WHAT THE TASK REQUIRES: The answer must be an exact transcription of every record.

SOURCE MATERIAL:
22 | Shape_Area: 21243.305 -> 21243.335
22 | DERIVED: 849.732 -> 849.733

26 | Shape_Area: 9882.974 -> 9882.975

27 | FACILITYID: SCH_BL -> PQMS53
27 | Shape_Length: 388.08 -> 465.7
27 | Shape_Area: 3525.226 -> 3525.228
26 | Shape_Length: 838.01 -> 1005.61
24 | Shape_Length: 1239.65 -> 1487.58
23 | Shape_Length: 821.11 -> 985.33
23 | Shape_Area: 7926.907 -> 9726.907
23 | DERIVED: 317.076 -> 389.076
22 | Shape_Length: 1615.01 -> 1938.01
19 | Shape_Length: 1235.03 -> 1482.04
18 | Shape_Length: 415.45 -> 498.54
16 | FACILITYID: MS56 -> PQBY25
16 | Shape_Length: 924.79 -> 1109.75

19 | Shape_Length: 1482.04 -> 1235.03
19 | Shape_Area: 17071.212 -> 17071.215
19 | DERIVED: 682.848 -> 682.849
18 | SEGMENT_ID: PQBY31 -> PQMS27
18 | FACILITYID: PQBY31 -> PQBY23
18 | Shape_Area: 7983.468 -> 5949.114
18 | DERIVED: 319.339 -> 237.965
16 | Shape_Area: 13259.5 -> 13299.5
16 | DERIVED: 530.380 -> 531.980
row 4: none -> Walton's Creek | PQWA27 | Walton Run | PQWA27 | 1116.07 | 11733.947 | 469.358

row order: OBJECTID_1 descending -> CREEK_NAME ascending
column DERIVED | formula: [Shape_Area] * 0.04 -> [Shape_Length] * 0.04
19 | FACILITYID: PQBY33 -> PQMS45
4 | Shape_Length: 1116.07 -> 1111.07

RESPONSE TO THIS EXERCISE:
22 | Shape_Area: 21243.305 -> 21243.335
22 | DERIVED: 849.732 -> 849.733

26 | Shape_Area: 9882.974 -> 9882.975

27 | FACILITYID: SCH_BL -> PQMS53
27 | Shape_Length: 388.08 -> 465.7
27 | Shape_Area: 3525.226 -> 3525.228
26 | Shape_Length: 838.01 -> 1005.61
24 | Shape_Length: 1239.65 -> 1487.58
23 | Shape_Length: 821.11 -> 985.33
23 | Shape_Area: 7926.907 -> 9726.907
23 | DERIVED: 317.076 -> 389.076
22 | Shape_Length: 1615.01 -> 1938.01
19 | Shape_Length: 1235.03 -> 1482.04
18 | Shape_Length: 415.45 -> 498.54
16 | FACILITYID: MS56 -> PQBY25
16 | Shape_Length: 924.79 -> 1109.75

19 | Shape_Length: 1482.04 -> 1235.03
19 | Shape_Area: 17071.212 -> 17071.215
19 | DERIVED: 682.848 -> 682.849
18 | SEGMENT_ID: PQBY31 -> PQMS27
18 | FACILITYID: PQBY31 -> PQBY23
18 | Shape_Area: 7983.468 -> 5949.114
18 | DERIVED: 319.339 -> 237.965
16 | Shape_Area: 13259.5 -> 13299.5
16 | DERIVED: 530.380 -> 531.980
row 4: none -> Walton's Creek | PQWA27 | Walton Run | PQWA27 | 1116.07 | 11733.947 | 469.358

row order: OBJECTID_1 descending -> CREEK_NAME ascending
column DERIVED | formula: [Shape_Area] * 0.04 -> [Shape_Length] * 0.04
19 | FACILITYID: PQBY33 -> PQMS45
4 | Shape_Length: 1116.07 -> 1111.07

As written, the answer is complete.